> **WORKING DATA**

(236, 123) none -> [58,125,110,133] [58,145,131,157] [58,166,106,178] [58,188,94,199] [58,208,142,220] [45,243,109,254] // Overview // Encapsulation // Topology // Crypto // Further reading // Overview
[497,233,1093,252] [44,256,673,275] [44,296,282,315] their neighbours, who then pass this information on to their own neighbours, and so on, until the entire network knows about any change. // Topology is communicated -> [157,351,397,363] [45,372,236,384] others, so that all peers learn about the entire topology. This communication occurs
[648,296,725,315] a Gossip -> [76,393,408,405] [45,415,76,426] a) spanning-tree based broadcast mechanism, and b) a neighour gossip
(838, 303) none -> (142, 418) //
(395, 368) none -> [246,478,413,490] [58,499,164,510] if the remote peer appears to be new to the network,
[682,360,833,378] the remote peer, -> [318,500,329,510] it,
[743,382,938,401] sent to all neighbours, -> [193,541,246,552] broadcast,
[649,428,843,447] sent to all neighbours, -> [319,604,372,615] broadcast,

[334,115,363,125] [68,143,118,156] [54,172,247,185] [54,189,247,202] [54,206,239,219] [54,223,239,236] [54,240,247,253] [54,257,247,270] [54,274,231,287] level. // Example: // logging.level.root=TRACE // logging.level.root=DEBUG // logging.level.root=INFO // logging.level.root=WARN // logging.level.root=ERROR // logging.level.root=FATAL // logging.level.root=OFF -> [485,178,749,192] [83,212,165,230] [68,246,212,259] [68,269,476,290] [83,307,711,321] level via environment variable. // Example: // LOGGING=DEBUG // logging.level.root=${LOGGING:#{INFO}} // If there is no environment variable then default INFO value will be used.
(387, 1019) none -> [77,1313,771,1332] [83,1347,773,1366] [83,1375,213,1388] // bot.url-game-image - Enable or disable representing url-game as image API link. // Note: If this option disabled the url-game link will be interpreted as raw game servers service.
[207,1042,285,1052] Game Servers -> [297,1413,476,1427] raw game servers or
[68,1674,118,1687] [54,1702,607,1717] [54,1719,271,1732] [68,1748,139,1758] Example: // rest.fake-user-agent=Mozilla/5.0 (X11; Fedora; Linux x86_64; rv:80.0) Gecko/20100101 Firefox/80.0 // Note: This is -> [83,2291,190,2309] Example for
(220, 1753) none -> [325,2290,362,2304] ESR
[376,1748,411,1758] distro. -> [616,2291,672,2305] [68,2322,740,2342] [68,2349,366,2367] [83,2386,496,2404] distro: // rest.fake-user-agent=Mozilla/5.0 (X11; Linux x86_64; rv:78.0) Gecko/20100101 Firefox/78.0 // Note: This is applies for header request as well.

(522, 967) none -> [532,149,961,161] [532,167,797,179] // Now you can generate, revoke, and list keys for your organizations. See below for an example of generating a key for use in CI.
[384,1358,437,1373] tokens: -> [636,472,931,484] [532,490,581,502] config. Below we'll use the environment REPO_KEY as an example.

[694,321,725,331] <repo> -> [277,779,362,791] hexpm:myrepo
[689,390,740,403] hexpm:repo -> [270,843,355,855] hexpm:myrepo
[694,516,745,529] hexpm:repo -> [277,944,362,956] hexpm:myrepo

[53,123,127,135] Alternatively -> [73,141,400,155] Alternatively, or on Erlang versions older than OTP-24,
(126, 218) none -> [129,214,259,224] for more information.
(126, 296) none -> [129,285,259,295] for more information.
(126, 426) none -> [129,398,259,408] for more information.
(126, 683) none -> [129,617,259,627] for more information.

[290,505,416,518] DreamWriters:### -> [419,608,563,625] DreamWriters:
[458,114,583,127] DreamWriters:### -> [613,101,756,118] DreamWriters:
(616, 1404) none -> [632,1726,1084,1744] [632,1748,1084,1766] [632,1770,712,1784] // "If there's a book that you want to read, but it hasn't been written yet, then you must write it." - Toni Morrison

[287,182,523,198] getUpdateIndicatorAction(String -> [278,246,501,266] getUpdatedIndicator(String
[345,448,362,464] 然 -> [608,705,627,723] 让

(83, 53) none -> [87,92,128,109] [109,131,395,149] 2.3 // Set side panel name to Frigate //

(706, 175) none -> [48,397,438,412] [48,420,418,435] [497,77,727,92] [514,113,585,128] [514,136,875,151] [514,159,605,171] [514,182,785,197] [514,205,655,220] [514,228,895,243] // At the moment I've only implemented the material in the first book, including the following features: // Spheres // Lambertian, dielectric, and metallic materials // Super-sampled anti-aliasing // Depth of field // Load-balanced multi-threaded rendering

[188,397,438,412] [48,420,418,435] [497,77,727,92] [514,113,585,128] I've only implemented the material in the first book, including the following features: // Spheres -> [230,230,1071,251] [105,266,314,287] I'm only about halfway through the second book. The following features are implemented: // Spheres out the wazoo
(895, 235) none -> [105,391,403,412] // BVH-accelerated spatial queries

> **PROBLEM TO SOLVE**
From the entries above, print the lines beginning at the one with "[649,428,843,447] sent to" and stopping after the one with "[694,516,745,529] hexpm:repo ->", exactly as written and with nothing else.

> **RESULT BELOW**
[649,428,843,447] sent to all neighbours, -> [319,604,372,615] broadcast,

[334,115,363,125] [68,143,118,156] [54,172,247,185] [54,189,247,202] [54,206,239,219] [54,223,239,236] [54,240,247,253] [54,257,247,270] [54,274,231,287] level. // Example: // logging.level.root=TRACE // logging.level.root=DEBUG // logging.level.root=INFO // logging.level.root=WARN // logging.level.root=ERROR // logging.level.root=FATAL // logging.level.root=OFF -> [485,178,749,192] [83,212,165,230] [68,246,212,259] [68,269,476,290] [83,307,711,321] level via environment variable. // Example: // LOGGING=DEBUG // logging.level.root=${LOGGING:#{INFO}} // If there is no environment variable then default INFO value will be used.
(387, 1019) none -> [77,1313,771,1332] [83,1347,773,1366] [83,1375,213,1388] // bot.url-game-image - Enable or disable representing url-game as image API link. // Note: If this option disabled the url-game link will be interpreted as raw game servers service.
[207,1042,285,1052] Game Servers -> [297,1413,476,1427] raw game servers or
[68,1674,118,1687] [54,1702,607,1717] [54,1719,271,1732] [68,1748,139,1758] Example: // rest.fake-user-agent=Mozilla/5.0 (X11; Fedora; Linux x86_64; rv:80.0) Gecko/20100101 Firefox/80.0 // Note: This is -> [83,2291,190,2309] Example for
(220, 1753) none -> [325,2290,362,2304] ESR
[376,1748,411,1758] distro. -> [616,2291,672,2305] [68,2322,740,2342] [68,2349,366,2367] [83,2386,496,2404] distro: // rest.fake-user-agent=Mozilla/5.0 (X11; Linux x86_64; rv:78.0) Gecko/20100101 Firefox/78.0 // Note: This is applies for header request as well.

(522, 967) none -> [532,149,961,161] [532,167,797,179] // Now you can generate, revoke, and list keys for your organizations. See below for an example of generating a key for use in CI.
[384,1358,437,1373] tokens: -> [636,472,931,484] [532,490,581,502] config. Below we'll use the environment REPO_KEY as an example.

[694,321,725,331] <repo> -> [277,779,362,791] hexpm:myrepo
[689,390,740,403] hexpm:repo -> [270,843,355,855] hexpm:myrepo
[694,516,745,529] hexpm:repo -> [277,944,362,956] hexpm:myrepo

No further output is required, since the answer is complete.